Wie wird die Eröffnung gefeiert?

Der Bahnhof wird am Freitag und Samstag eröffnet. Zunächst hält Bundeskanzlerin Angela Merkel eine Festrede, bevor der Bahnhof in einer spektakulären nächtlichen Lichtshow erstrahlen soll. Danach können Berliner und Touristen den Bahnhof bis 3.00 Uhr nachts erkunden. Am 27. Mai gibt es ein großes Bahnhofsfest mit einem Konzert der Gruppe BAP. Die Bahn rechnet mit rund 100 000 Besuchern. Am 28. Mai geht der neue Bahnhof in Betrieb. Seine erste Bewährungsprobe ist die Fußballweltmeisterschaft.

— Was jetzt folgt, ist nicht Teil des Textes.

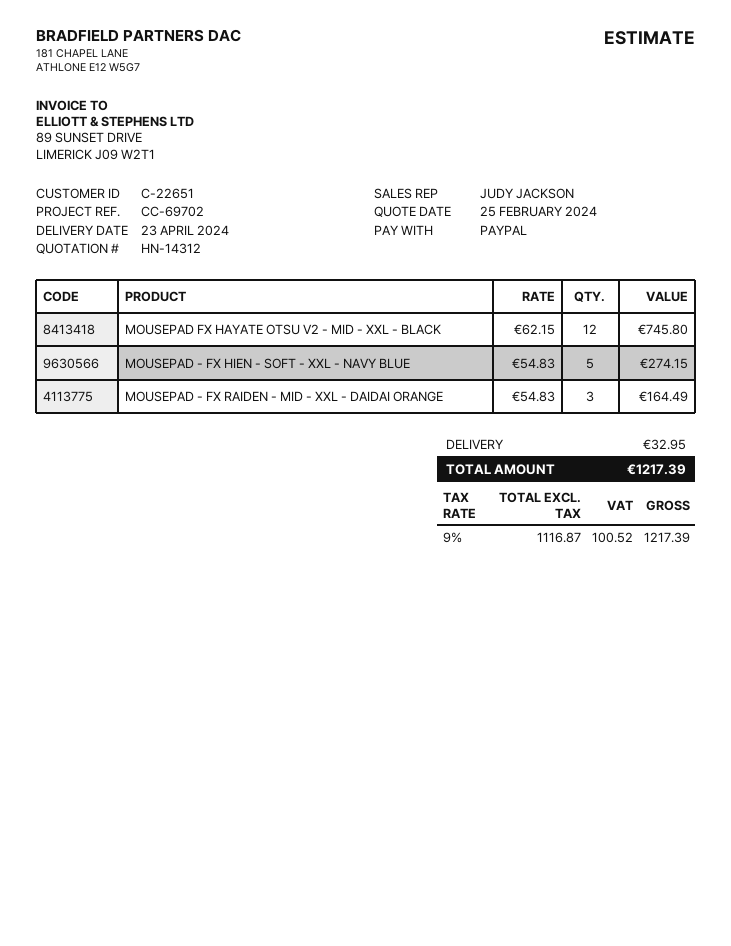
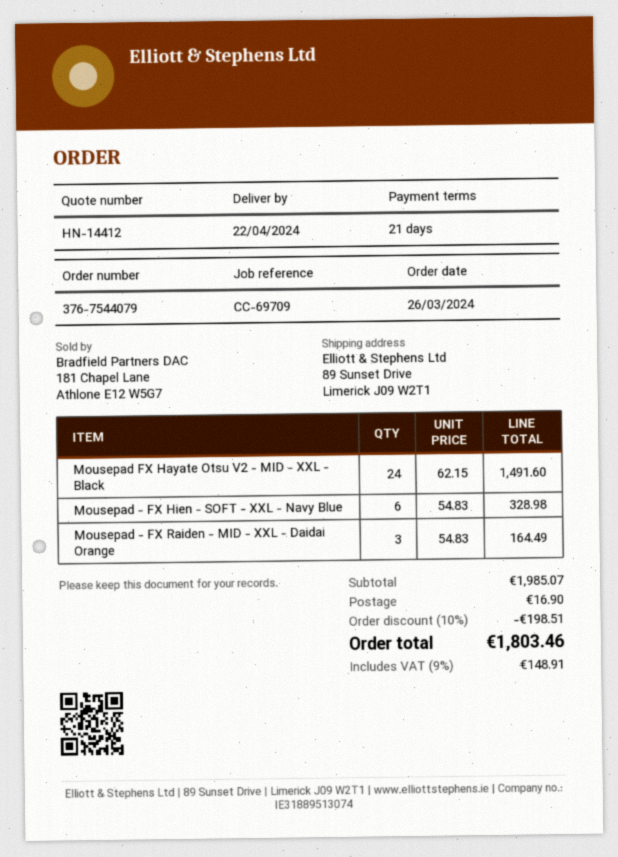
quote number: HN-14312 -> HN-14412
delivery date: 2024-04-23 -> 2024-04-22
reference: CC-69702 -> CC-69709
MOUSEPAD FX HAYATE OTSU V2 - MID - XXL - BLACK: 12 x 62.15 = 745.80 -> 24 x 62.15 = 1491.60
MOUSEPAD - FX HIEN - SOFT - XXL - NAVY BLUE: 5 x 54.83 = 274.15 -> 6 x 54.83 = 328.98
discount: none -> 10% = 198.51
shipping: 32.95 -> 16.90
tax: 9% = 100.52 -> 9% = 148.91
total: 1217.39 -> 1803.46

Was bringt der Bahnhof den Reisenden?

Mit dem neuen Schienenkreuz ändern sich die Berliner Zugrouten und damit auch die Fahrpläne in ganz Deutschland. Vom 28. Mai an halten die Züge aus Ost-West-Richtung im oberirdischen Teil des Hauptbahnhofs. Die Züge aus Norden und Süden fahren durch den 3,6 Kilometer langen Tunnel in eine unterirdische Halle ein. Von Berlin nach Leipzig verkürzt sich damit die Fahrzeit um rund 40 Minuten auf eine gute Stunde. Auch der Regionalverkehr wird auf einigen Strecken um bis zu 20 Minuten schneller. Zusätzlich werden zwei weitere Fernverkehr-Bahnhöfe in Betrieb genommen. Im Norden die Station "Gesundbrunnen", im Süden die Station "Papestraße". Dazu kommen der Bahnhof Spandau im Westen und der "Ostbahnhof". Dieses Konzept soll es Menschen, die außerhalb Berlins wohnen, in vielen Fällen ersparen, erst in die Stadt hineinfahren zu müssen. Für diejenigen, die dennoch mit dem Auto zum Hauptbahnhof fahren wollen, stehen 800 Pkw-Stellplätze zur Verfügung.

Wieviel Zeit erspart er mir?

Ab dem 28. Mai gilt offiziell der neue Fahrplan. Durch die neue Nord-Süd-Verbindung werden die Fernzüge nicht nur am Berliner Hauptbahnhof halten, sondern sie werden zum Teil auch schneller sein als bisher. So brauchen ICEs von Berlin nach Leipzig bislang 1 Stunde 50 Minuten, demnächst schaffen sie die Strecken in 1 Stunde 10 Minuten. Das ist eine Ersparnis von 40 Minuten. In Dresden ist man immerhin zehn Minuten schneller. Auch auf dem Weg nach München sparen sich Reisende etwa 20 Minuten. Mit einem Mal Umsteigen dauert die Fahrt knapp sechs Stunden.